Saint-Tropez, 25 juillet. - Cinquante mille dollars, c'est ce que risque de perdre, de son propre aveu, M. Victor Herbert, un Américain qui ressemble au Van Gogh des autoportraits, si le Désir attrapé par la queue, dont il est le producteur, ne fait pas recette. Deux cent cinquante mille francs d'investissements engagés par un ancien comédien qui a gagné quelque argent en plaçant des portefeuilles d'assurances : ceux qui ont eu projet de faire jouer ou de jouer la pièce de Picasso à Saint-Tropez ont pris la chose diablement au sérieux.

Ils ont été les seuls ou à peu près jusqu'ici, à leur grand dam.
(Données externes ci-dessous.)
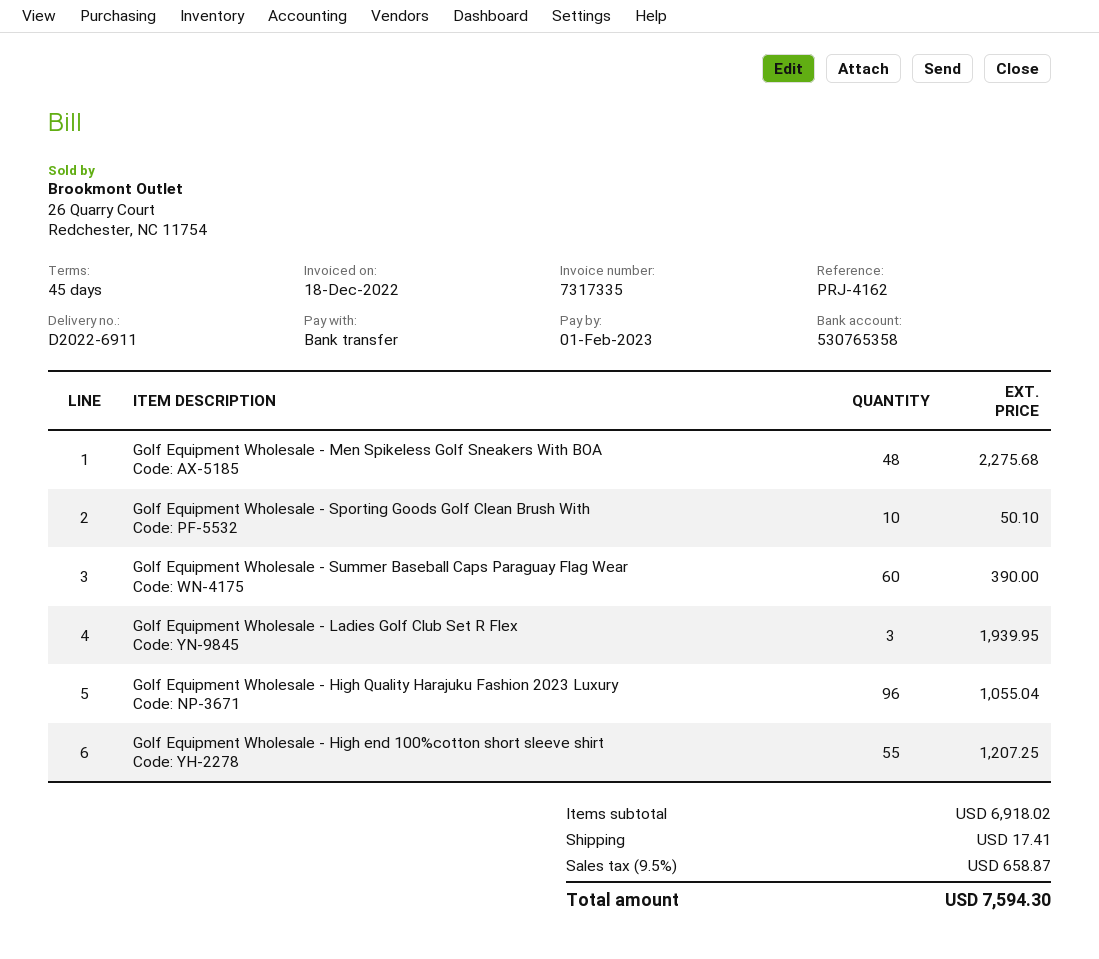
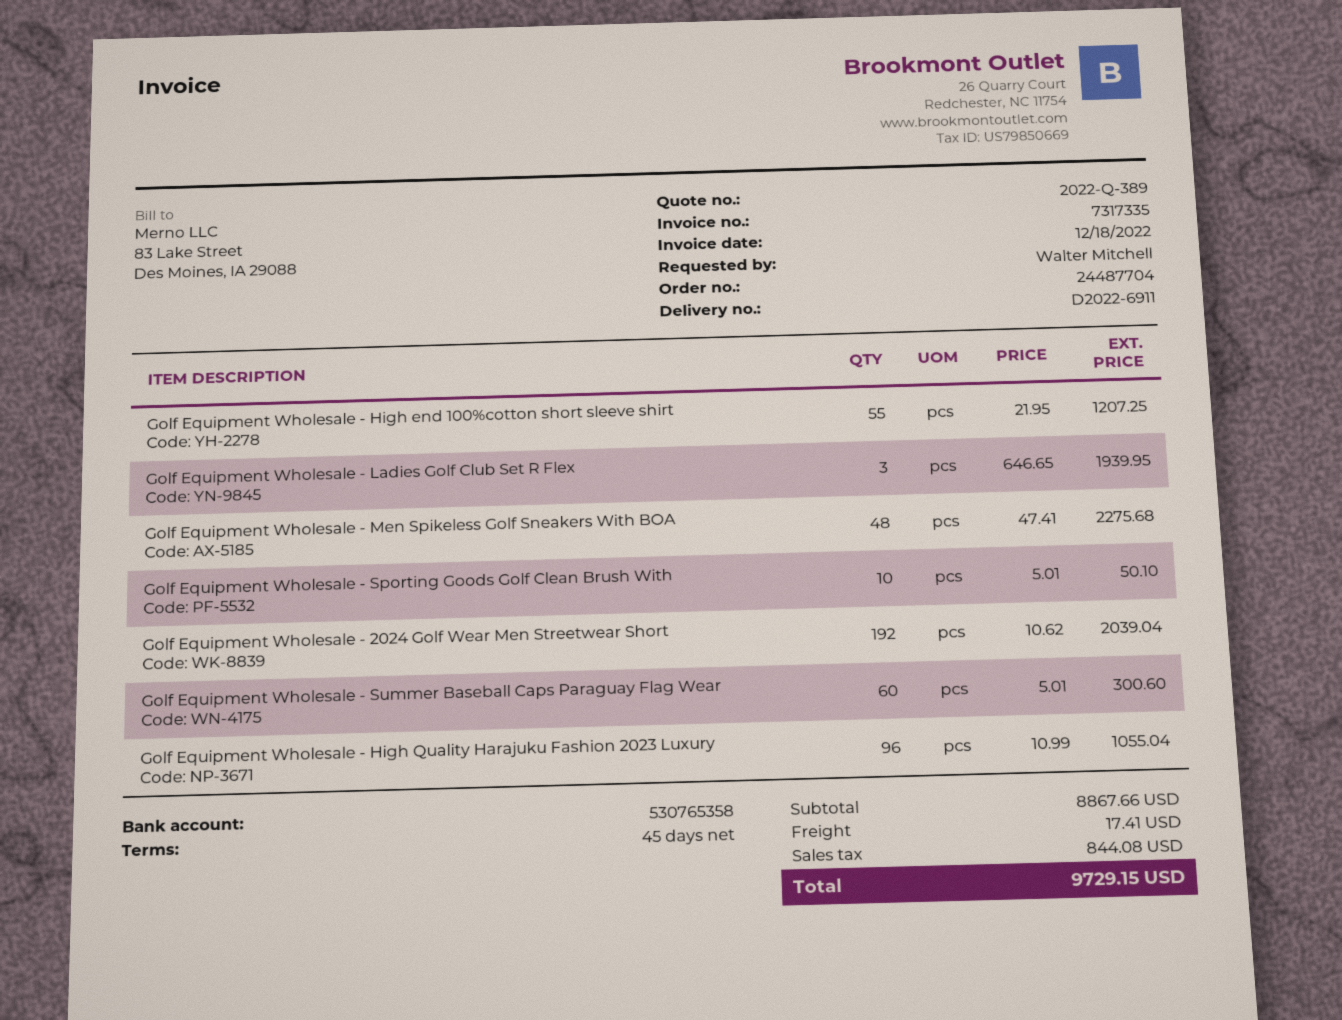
Golf Equipment Wholesale - Summer Baseball Caps Paraguay Flag Wear: 60 for 390.00 -> 60 for 300.60
Golf Equipment Wholesale - 2024 Golf Wear Men Streetwear Short: none -> 192 for 2039.04
subtotal: 6918.02 -> 8867.66
tax: 658.87 -> 844.08
total: 7594.30 -> 9729.15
Les échotiers ne sont pas tout à fait étrangers aux démêlés que le metteur en scène Jean-Jacques Lebel a eus avec la municipalité de Saint-Tropez. Au deuxième acte, l'héroïne (la Tarte) ne devait-elle pas sortir complètement nue d'une baignoire ? Complètement nue avec des bas... Et le texte était l'expression en écriture automatique d'une sorte de délire sexuel. Alors les journaux s'emplirent d'entrefilets coquinement moralisateurs accompagnés de clins d'œil d'un air de dire : voilà bien Saint-Tropez.

C'était non pas se tromper (les chroniqueurs ne sont pas si ignorants), mais exploiter auprès du public le cliché fixé dans sa mémoire selon lequel Saint-Tropez est la ville de toutes les libertés, de tous les défoulements, de toutes les délices, en un mot la Capoue de notre époque.

Il faut dire aussi que MM. Herbert et Lebel ont sans doute été dupes de la même mythologie. Ils espéraient qu'en juillet-août, à quelques pas du Voom-Voom et dans la cour du Papagayo, il leur serait aisé de recruter une clientèle éclairée, réceptive et abondante.


Brighton et la place du Tertre

Étrange aberration ! Depuis Quelques années déjà, Saint-Tropez était en voie de devenir une station balnéaire démocratique et familiale. Mais en 1967 c'est pire que tout. Au train où vont les choses, on pourra bientôt envisager un jumelage avec Brighton ou Rimini. Déjà, comme si l'on était à Arcachon ou à Palavas-les-Flots, se multiplient des boutiques où l'on vend des bouées de sauvetage pour bambins et des barques gonflables à tête de canard.

Le plus beau est sans doute que la fortune du port continue de reposer sur sa mauvaise réputation. Ces touristes qui s'agglutinent sous les tentes s'imaginent, le crépuscule venu, parcourir les ruelles d'une cité raffinée et un brin perverse. Ils n'en visitent guère que les décombres. A ce prix, ils pourraient aussi bien se rendre à Pompéi, qu'on s'est efforcé, elle au moins, de ne pas défigurer. Sans compter que là-bas les matrones et leurs filles feraient l'économie de l'accoutrement uniforme qu'elles se croient tenues de se procurer chez Vachon, Vachon devenu un magasin à prix uniques et que les hebdomadaires féminins persistent pourtant à présenter comme un temple de la mode...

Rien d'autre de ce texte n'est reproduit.